I got up this morning and started punching new numbers into a spreadsheet. I go to work and pull up a couple more spreadsheets and start collating columns. I’m going to meet with students this afternoon and get more data that I can enter into more tables of numbers. Tomorrow, more numbers flow into my computer and I have to organize them, and then I have to to enter a bunch of formulas to normalize scores and adjust totals and double-check that nothing is missing, all so later this weekend I can punch a couple of keys and letter grades come tumbling out that I’ll then have to move into the crude, primitive tables that students can access to see if they’re likely to get into medical school or not.
This is the usual end-of-term rut: I have to stop thinking about science and genetics and pretend to put on the stupid green visor* and calculate numerical assessments. While I respect the profession, I am not an accountant and do not want to be one. I get to stop cosplaying an accountant on Monday, I think. Please end it soon.
*OK, maybe it’s not stupid, according to multiple sources.
The green visor, also known as the green eyeshade or the dealer’s visor, dates back to the late 19th century and the early 20th century. It was worn by accountants, telegraphers, copy editors, and other professionals who had to work with a lot of paperwork and numbers under harsh lighting conditions.
I’m sitting in a small room with bright fluorescent lights, looking at tables of numbers. Maybe I should get myself a green visor.
Did you know that in the old days universities would hire a secretary for every tenured faculty member to handle the typing and filing and management of data like this? Old days being like the 1970s. I remember having to make appointments with departmental secretaries and the upper echelon of the professoriate in order to talk with them, and mailing letters and postcards to senior faculty to request paper reprints, which the scientists wouldn’t handle, oh no, that was the job of a secretary.
And then computers came along and replaced all the smart people who knew how to manage paperwork.
Bet very few accountants know as much biology as you do..
Think they call that multi-tasking / multi-skilling or suchlike?
Also respect. Personally, I suck at that.
,As for computers replacing professionals, hey w ehave AI now right? That makes things easier right? Right? Just like auto correct helps change your words and typos to other wrong words and stuff ups…
Maybe you should get yourself some LED lighting.
Universities no longer have infrastructure funds, now that there is no overhead expenses allowed.
Perhaps it’s time to learn (relearn?) Morse Code?
–. . – / — . / .- / ..-. ..- -.-. -.- .. -. –. / –. .-. . . -. / …- .. … — .-. / .- -. -.. / .- / … . -.-. .-. . – .- .-. -.– –..– / … – .- – -.-.–
“And then computers came along and replaced all the smart people who knew how to manage paperwork.”
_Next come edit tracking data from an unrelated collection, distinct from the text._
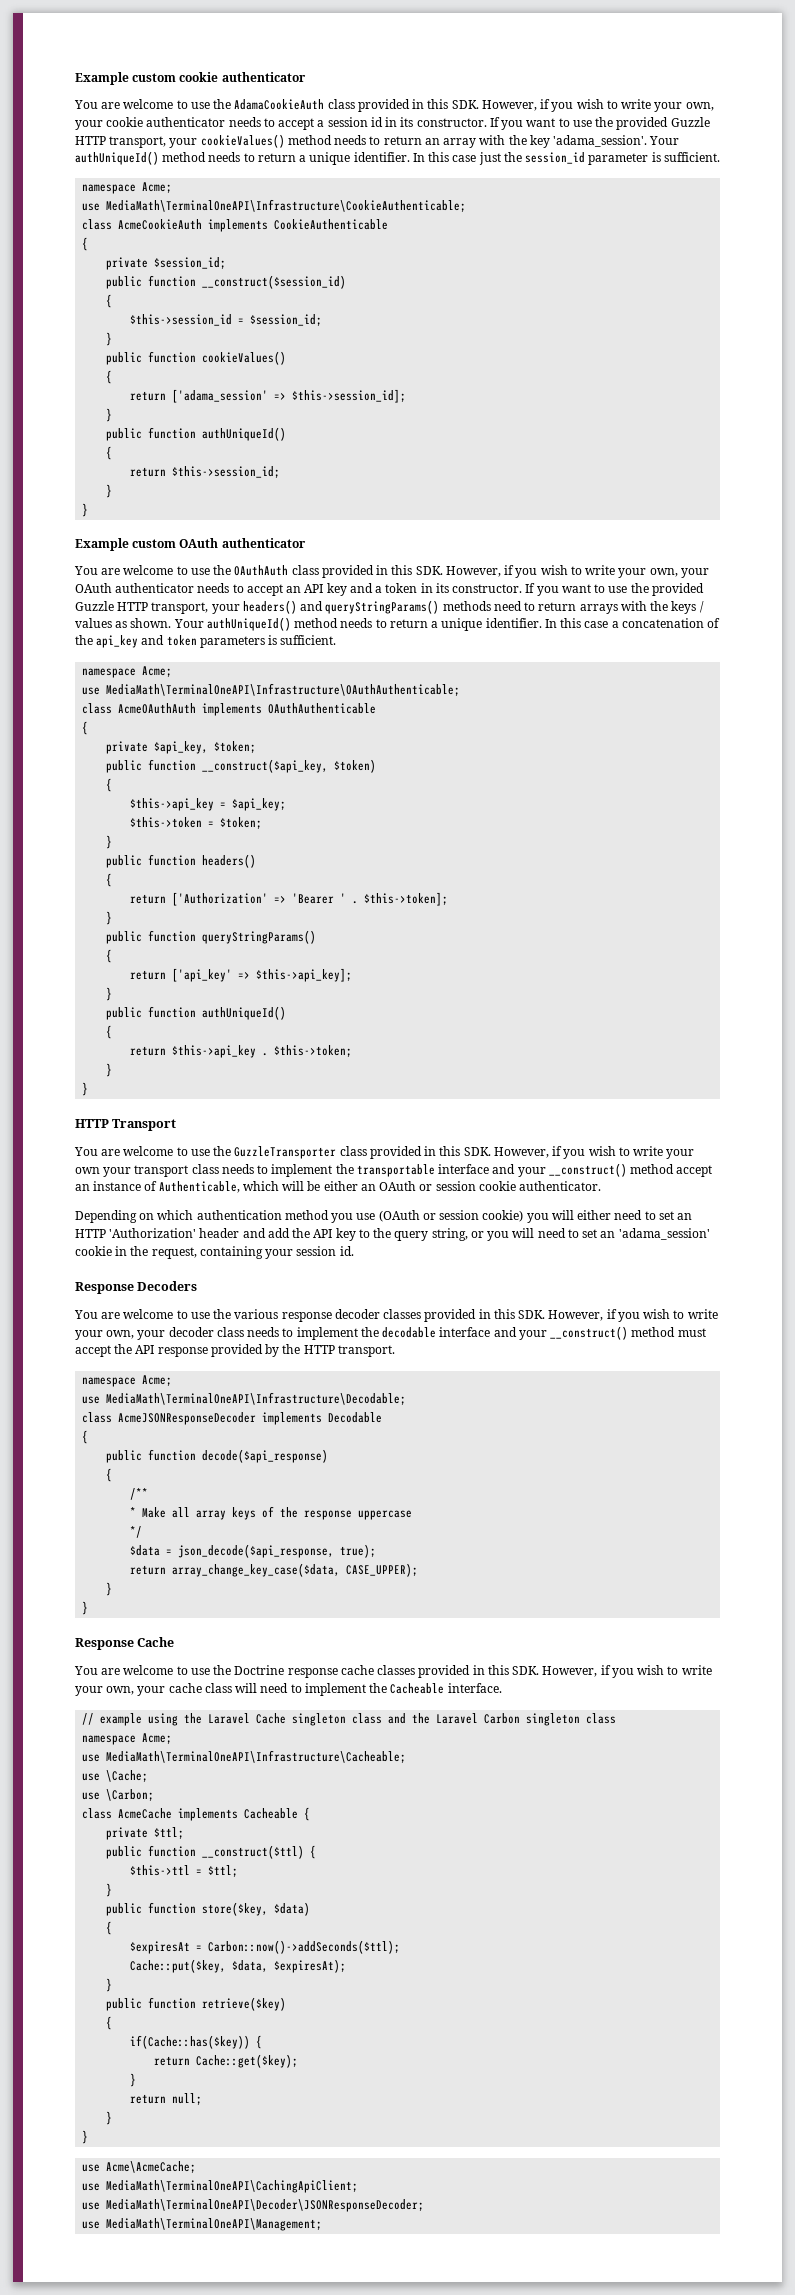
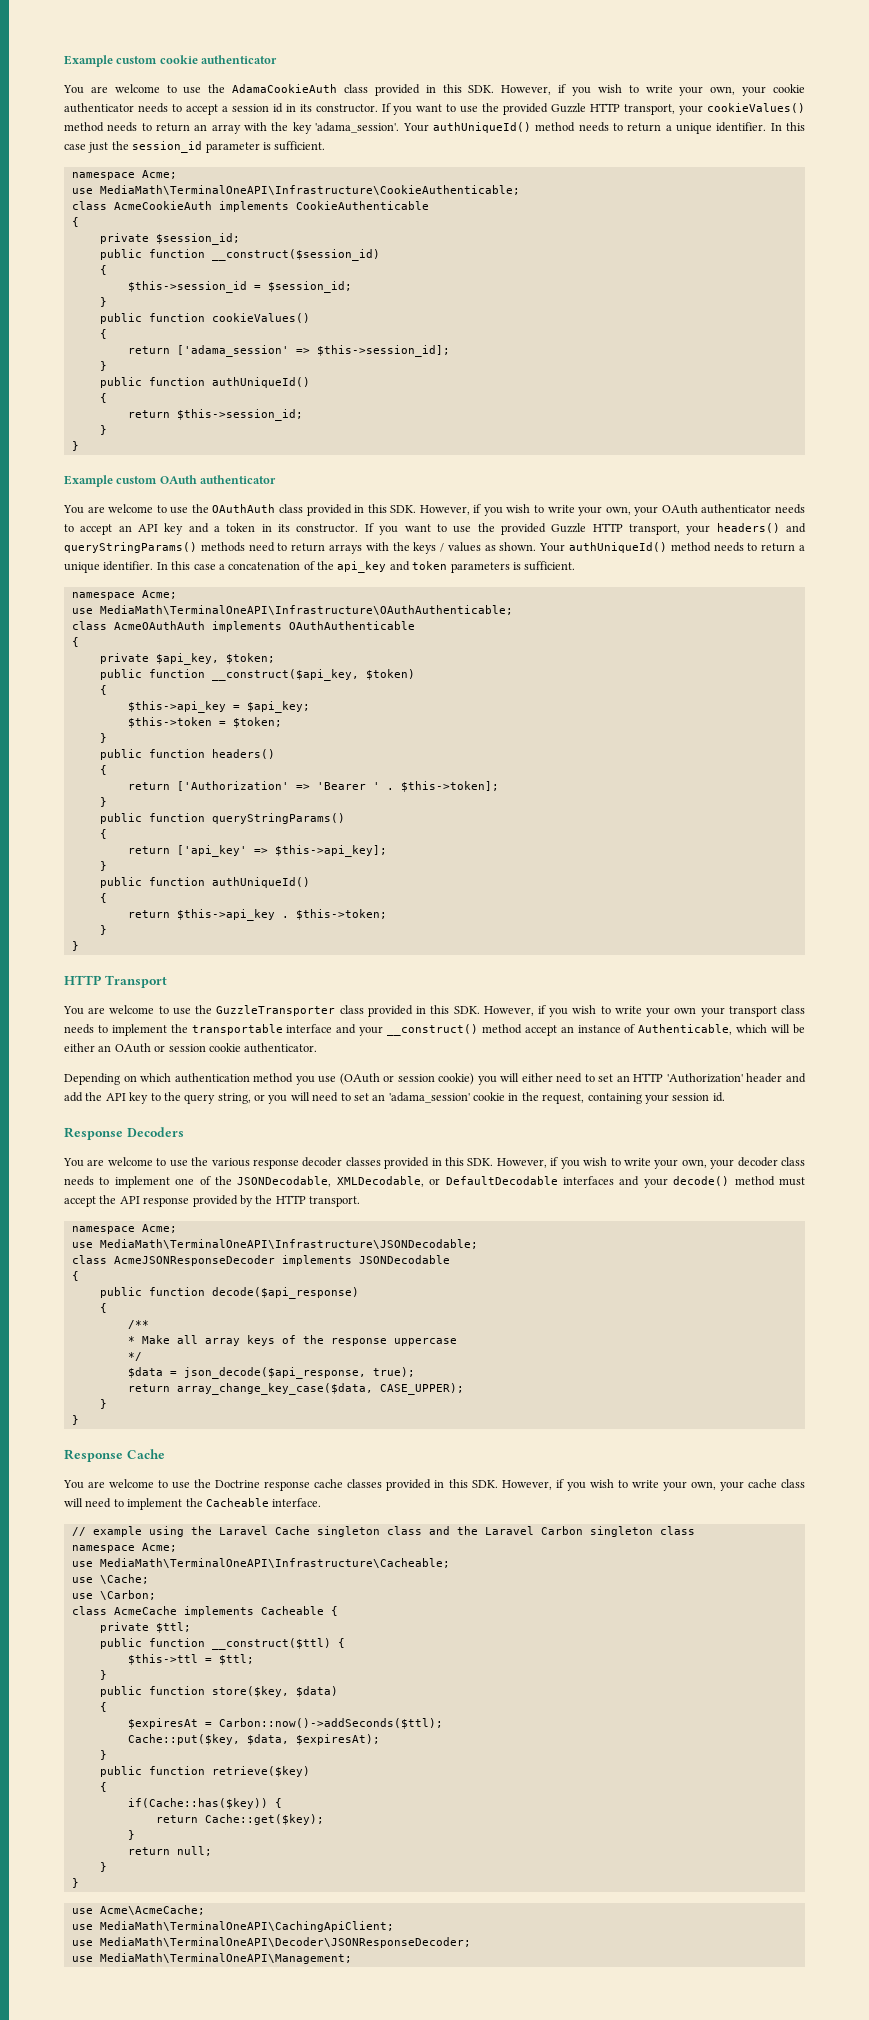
[360,1326,629,1340] the decodable interface and your __construct() -> [175,1176,730,1188] one of the JSONDecodable, XMLDecodable, or DefaultDecodable interfaces and your decode()
[106,1392,407,1405] MediaMath\TerminalOneAPI\Infrastructure\Decodable; -> [99,1239,478,1249] MediaMath\TerminalOneAPI\Infrastructure\JSONDecodable;
[328,1412,383,1423] Decodable -> [358,1255,450,1264] JSONDecodable

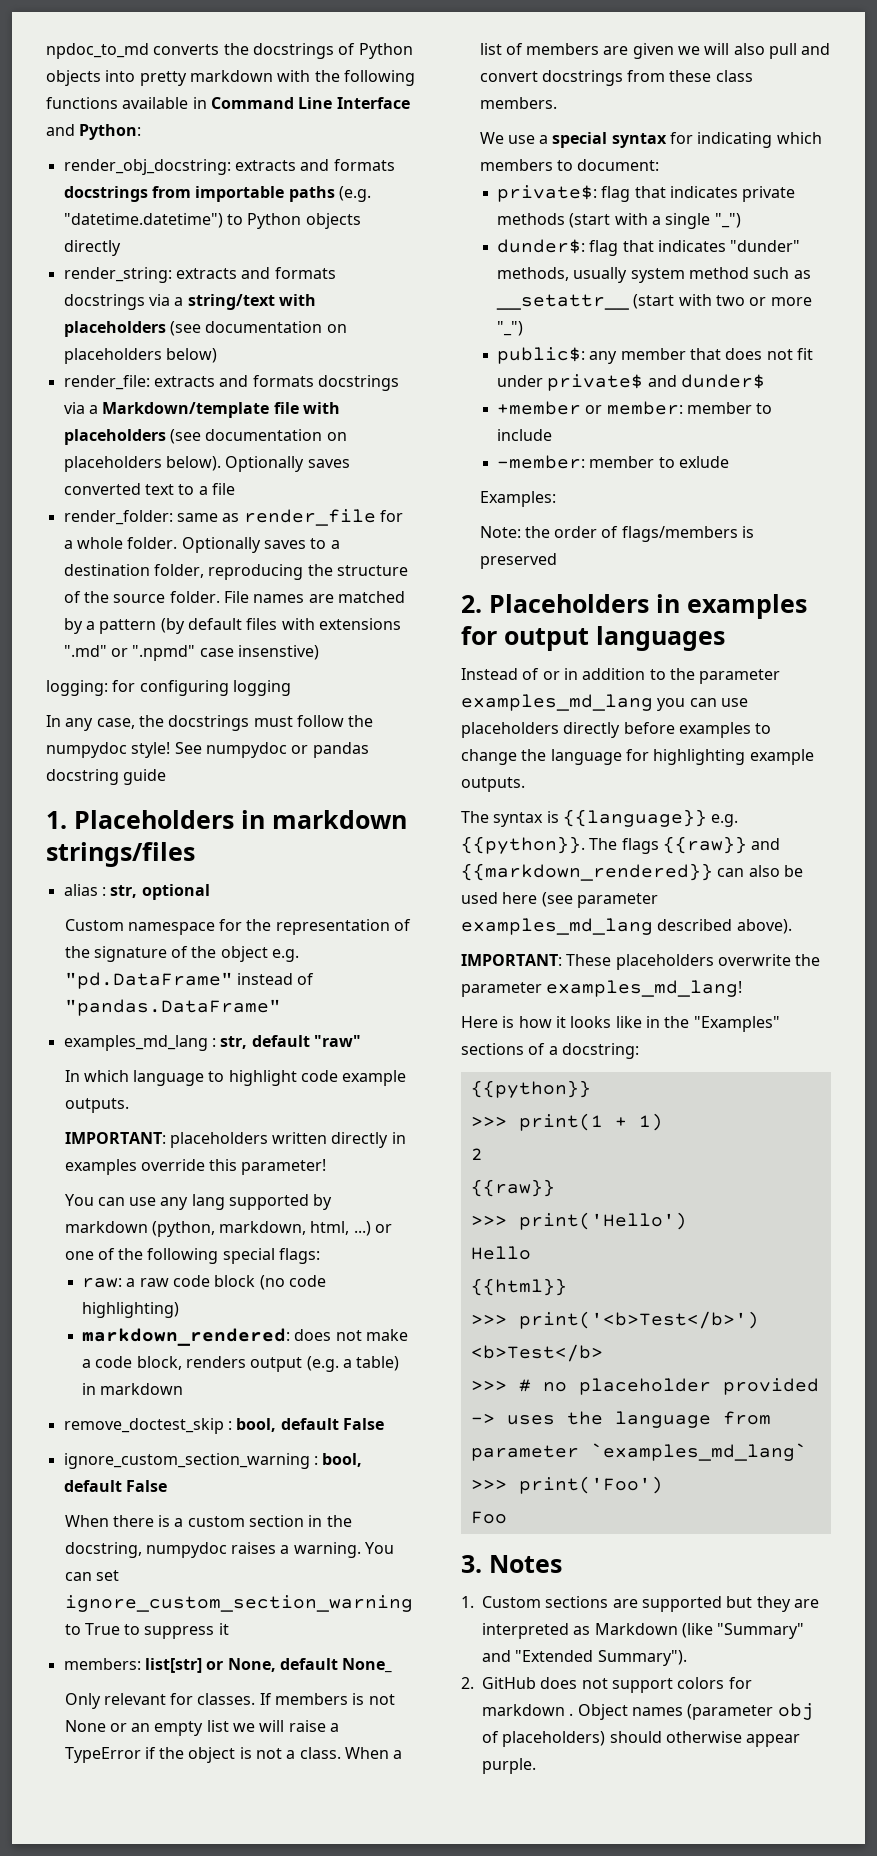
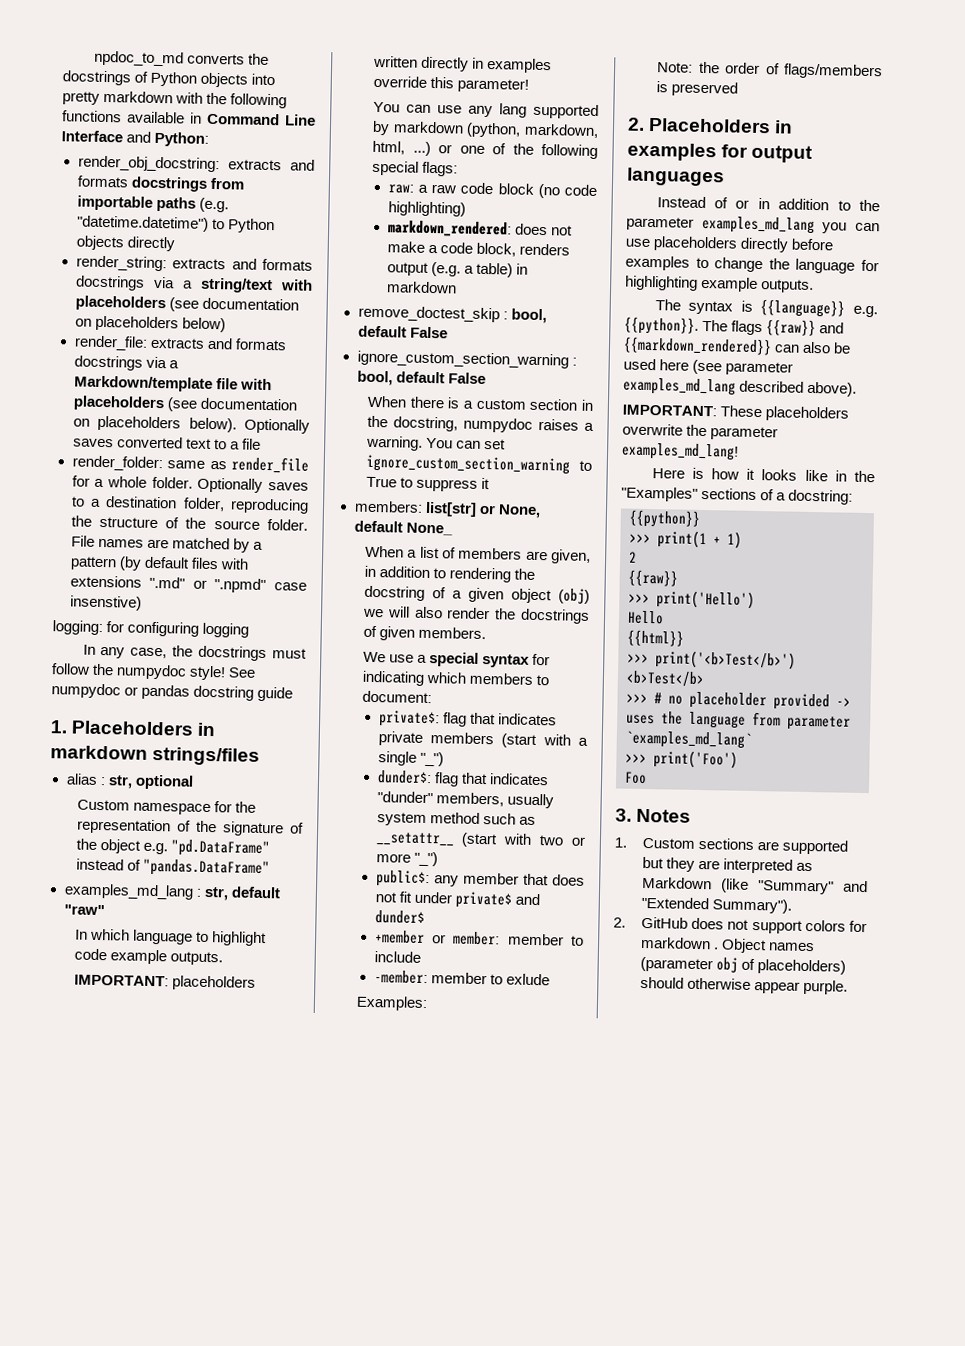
[64,1693,395,1709] [64,1720,340,1736] [64,1747,341,1763] Only relevant for classes. If members is not None or an empty list we will raise a TypeError if the object is not a class. -> (453, 529) none
[632,43,831,59] [479,70,753,86] given we will also pull and convert docstrings from these class -> [551,549,591,564] [364,565,536,583] [364,585,590,604] [363,606,590,624] [363,625,416,641] given, in addition to rendering the docstring of a given object (obj) we will also render the docstrings of given
[497,213,566,225] methods -> [429,732,494,745] members
[497,267,570,281] methods, -> [435,792,504,807] members,

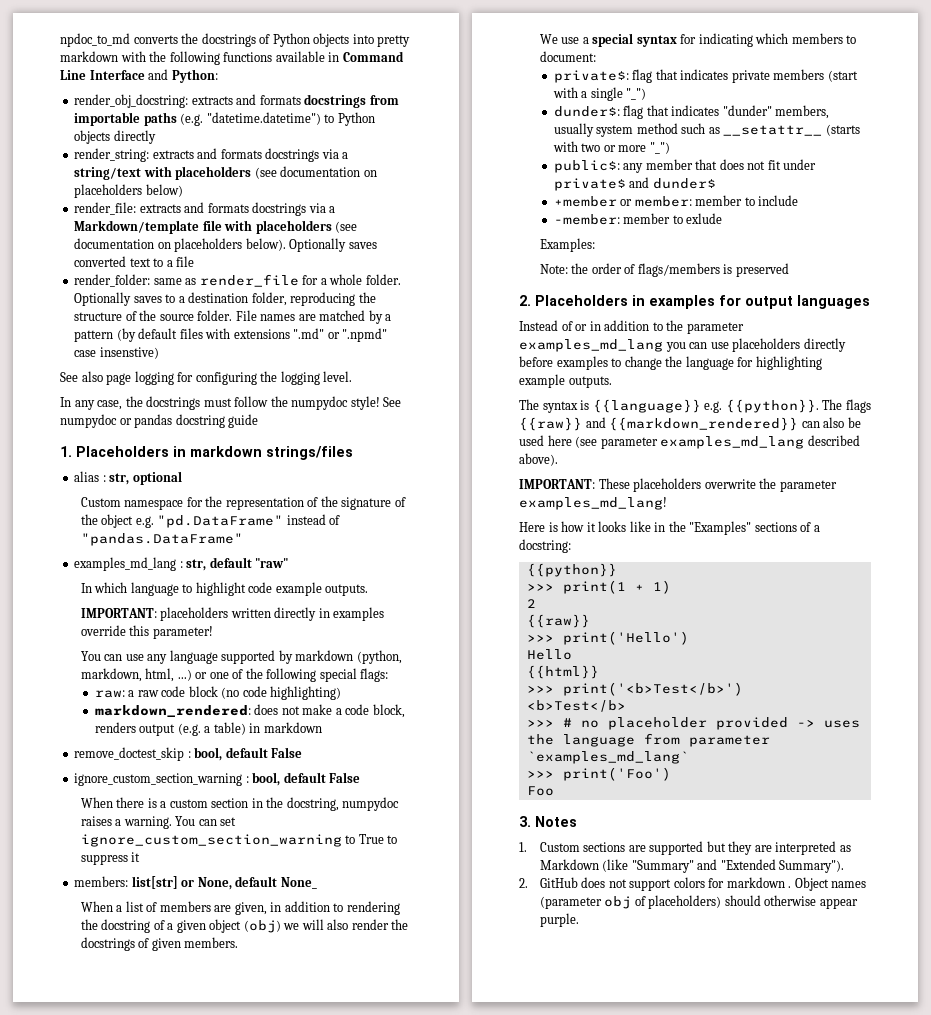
[52,620,103,636] logging: -> [60,371,174,385] See also page logging
[202,622,250,638] logging -> [260,371,353,385] the logging level.
[499,103,528,118] lang -> [169,650,218,664] language
[461,832,499,848] (start -> [825,124,860,136] (starts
To give a fun example I have to run through a few times every year:
– Our grade entry system allows Excel input, it will only accept a table with two columns: student ID and grade
– This system can also output an Excel of students “enlisted” in the course, giving student ID and name (and a lot of other irrelevant columns you just have to delete…)
– Our students have to use a different system to hand in their assignments, this system doesn’t know student IDs but keeps track of student name and (eventually) grade, it also has a list of students “enlisted” in the course
Now, you’d think this isn’t too hard to solve. Just match on name and you’re done. But…
– The first system stores names as “Beethoven, Ludwig van”
– The second system stores names either as “Ludwig van Beethoven” or “Ludwig Beethoven”
– The first system keeps “funny letters” such as “Dvořák, Antonín”
– The second system normalises these to “Antonin Dvorak”
– There’s some data entry problems for some students which result in their last name appearing twice in either system (but not always both)
– The list of students enlisted according to the first system differs from the list of students enlisted according to the second system, both differ from my list of students who actually attend classes
So everyone just enters grades by hand — as in, they look up the grade in the second system, look for the most similar name in the first system by eye, and types over the grade
There’s some tricks you can do in Excel, and I’ve written some Python scripts that help me speed things up, but there’s always some weird edge case that catches you by surprise. So you always end up scrutinising both lists to check you didn’t misenter anything.
Appropriate musical comedy reference:
https://youtu.be/BzTFOGrxrC8?si=hCx7vw6E8nb_ZL7U
John Watts @5— I think you need to brush up on your Morse Code!
“GEM OE A FUCKING GREEN VISOR AND A SECREMARY, SMAM!”
@robert79
That is utterly horrific. How often do you get names mixed up?
@6
You bet there are‽
Developer gets Linux running inside Microsoft Excel, ‘mostly for fun’
PZ @ #1,
I remember in the early to mid 70s when each department in my high school had a secretary and some parent volunteers who handled that type of work for the teachers.
We students were also encouraged to volunteer in our favorite department. I worked in the school libraries from 7th grade until I graduated, which led to a paying work-study job at my university.